Pataskala City Council voted 4-3 Monday, Nov. 18, to consider taking two properties out of the city's firearms discharge zone.

Pataskala City Council voted 4-3 Monday, Nov. 18, to consider taking two properties out of the city's firearms discharge zone.

Councilman Bryan Lenzo made the motion to have staff prepare an ordinance that would remove two properties from the firearms discharge zone.

His motion passed with Pat Sagar, Merissa McKinstry and Dan Hayes joining him by voting for the measure.

City councilmen who are members of the city's agriculture committee -- Mike Compton, Mike Fox and Bernard Brush -- voted against the motion.

Council is expected to consider an ordinance amending the discharge zone boundaries at a future meeting.

The firearms discharge zone permits hunting and recreational shooting in areas of Pataskala that are zoned agricultural and rural residential -- about two-thirds of the city.

The requests to have lands removed from the zone were made by Evangeline Fouras, who is part of a trust that owns 175 acres northeast of Summit and Cable roads, and Licking Heights Superintendent Phillip Wagner.

The school district has 41 acres -- which include one-half of the football stadium and one baseball field -- in the discharge zone.

The agriculture committee considered the requests to have both properties removed from the discharge zone in October. The committee declined Oct. 21 to recommend City Council change the discharge zone boundaries to remove the properties.

Fouras and Wagner spoke to City Council Nov. 18 and requested the properties be taken out of the discharge zone.

Fouras said keeping her land in the discharge zone violates her property rights. She said if the land is taken out of the discharge zone, it will provide her with another legal option to keep people from shooting on her land.

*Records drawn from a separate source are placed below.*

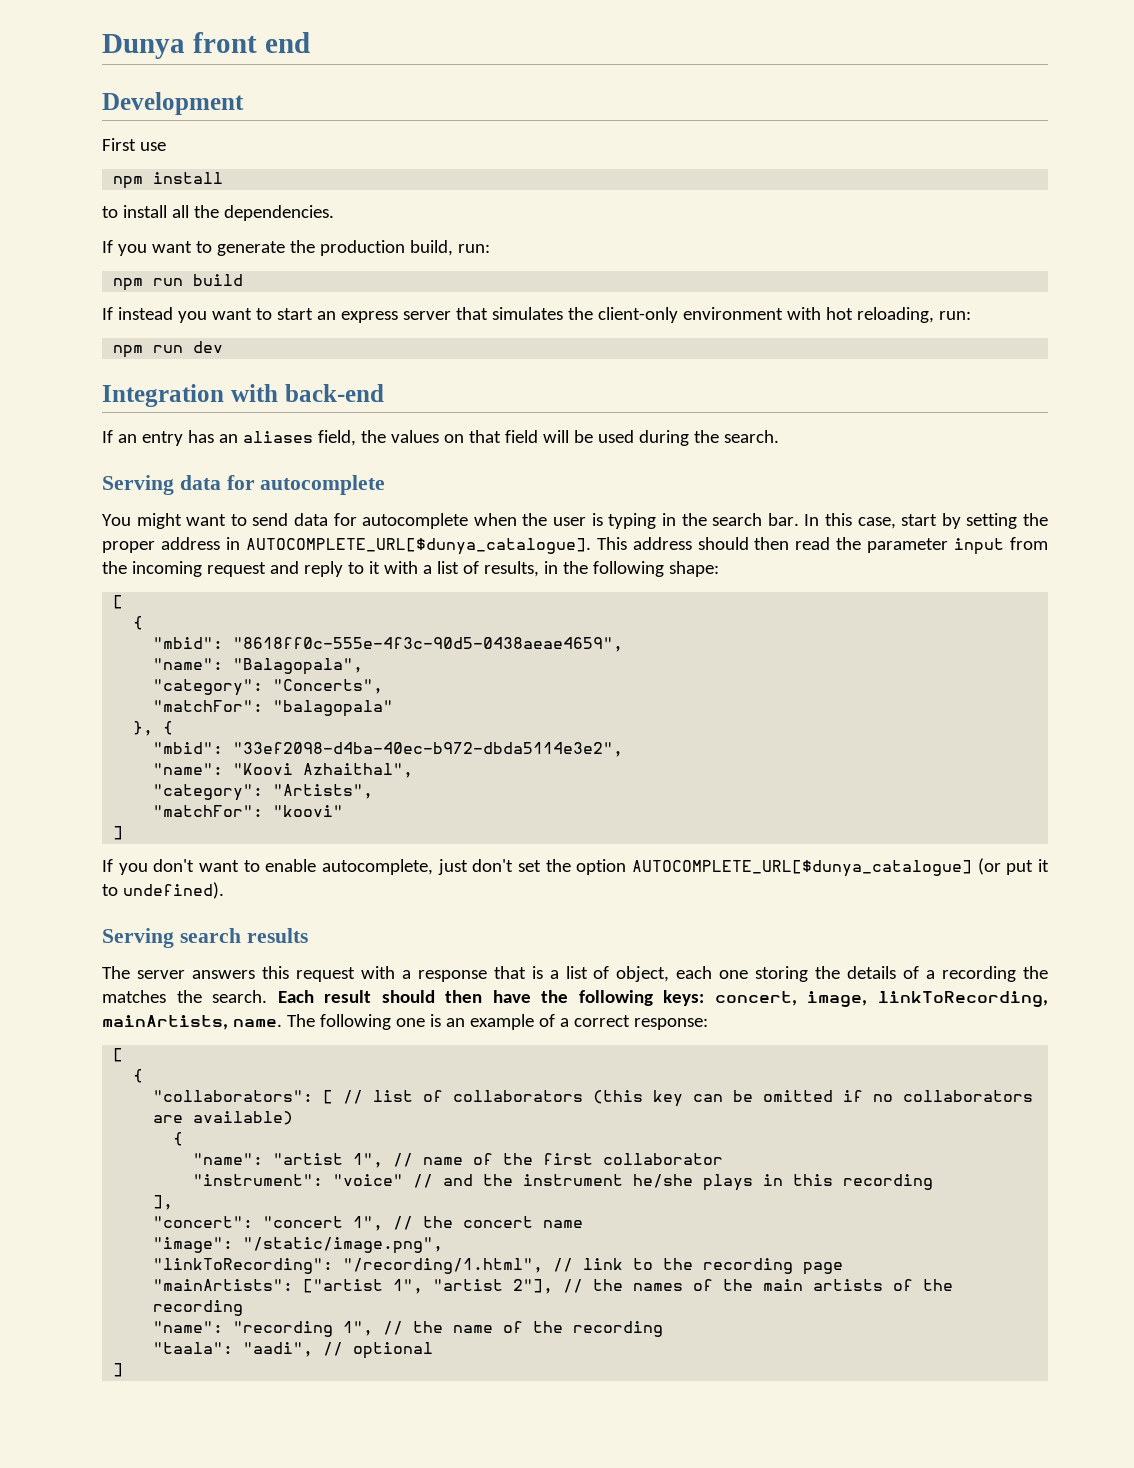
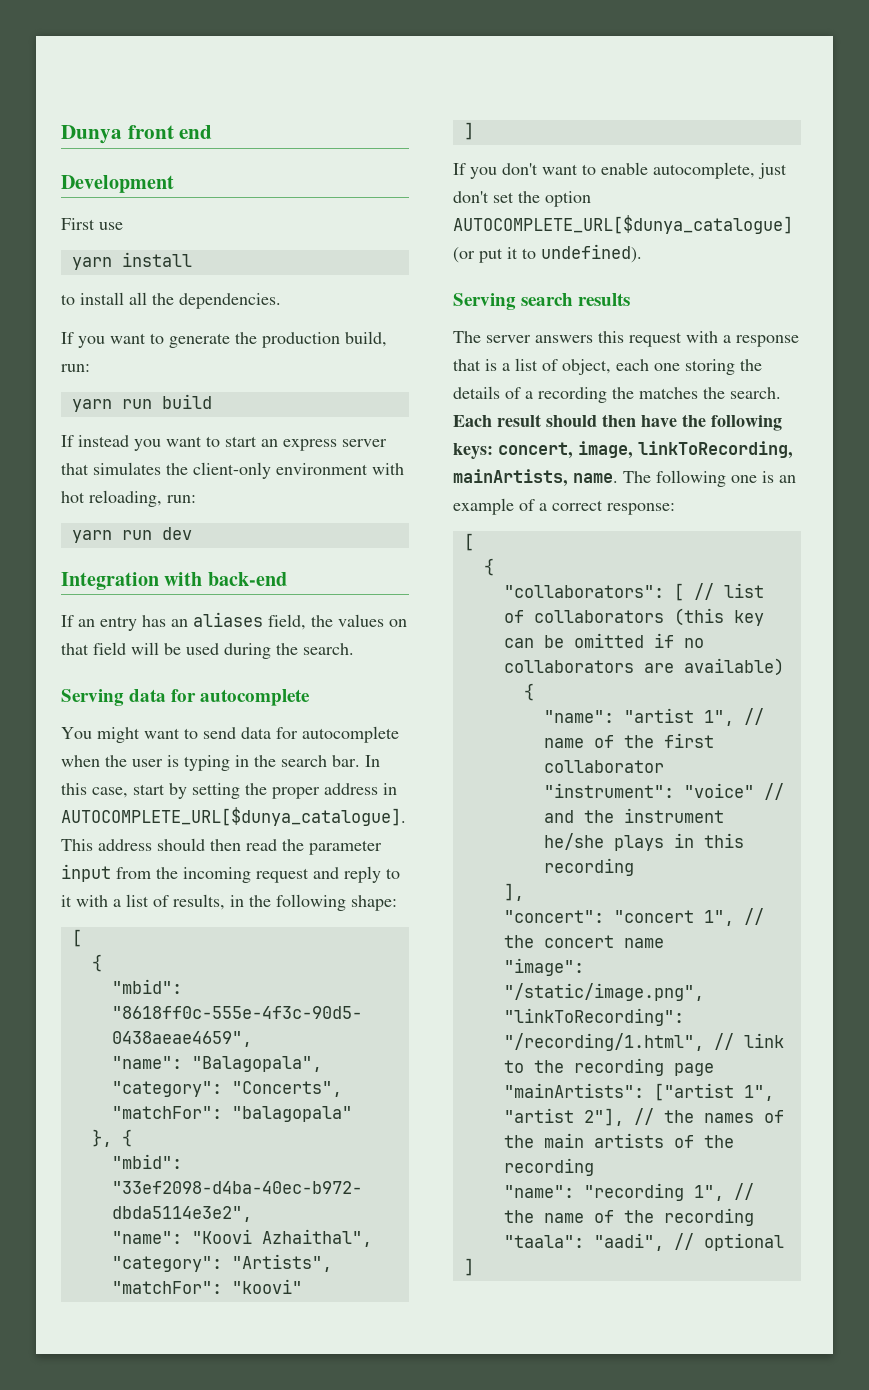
- npm install
+ yarn install
- npm run build
+ yarn run build
- npm run dev
+ yarn run dev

She has shown City Council members photos of bullet holes in trees on her property.

Wagner, who brought six high school students to the meeting with him, said the city has done much to improve school safety by installing sidewalks along Summit Road.

He said taking the rest of the school land out of the discharge zone is another safety issue which eliminates any confusion over where people can shoot.

He said he also supports Fouras' request because her land is close to where the high school band practices.

Fox, Brush and Compton said other laws govern trespassing, weapons discharge and hunting on those properties.

Donald Lewis of McIntosh Road also spoke to Council about the issue.

He said state wildlife laws are clear that people can only hunt on property they do not own if they have written permission from the landowner.

He said the state already has penalties in place for hunting violations and he cautioned City Council against randomly removing properties from the discharge zone.

He said changing the boundaries could make it more difficult for the Pataskala Division of Police to enforce the laws.

Hayes, City Council president, said if the state considers school property to be a weapons-free zone, the city should change its map to concur.

Fox said he thinks the city already has excluded all school property from the discharge zone although he hasn't been able to find documentation to prove it.

He said the discharge zone was never meant to prevent trespassing and is not taking property rights away from people.

"The discharge zone was not intended to keep people off of land," he said. "It gives people the right to do what they want on their property. It was not intended to be used as a tool to keep people off properties."

Lenzo countered, saying the city is not giving property owners a choice.

"If a private-property owner wants to be in a non-discharge zone, who are we to tell her what can happen on her property?" he asked.

Compton said he is disappointed the issue seems to be "spinning out of control" and said if City Council studies the issue, it needs more information about the properties.

Brush agreed and said the city needs documentation showing Fouras can speak for the trust that owns the property she wants taken out of the discharge zone.

He also said the agriculture committee could not substantiate any of Fouras' claims of hunting on her property and of people purposely shooting into her land.

Council Sept. 16 amended the firearms ordinance to disallow shooting between dusk and dawn and included language to prevent shooting from becoming a nuisance or an unreasonable disturbance to neighbors.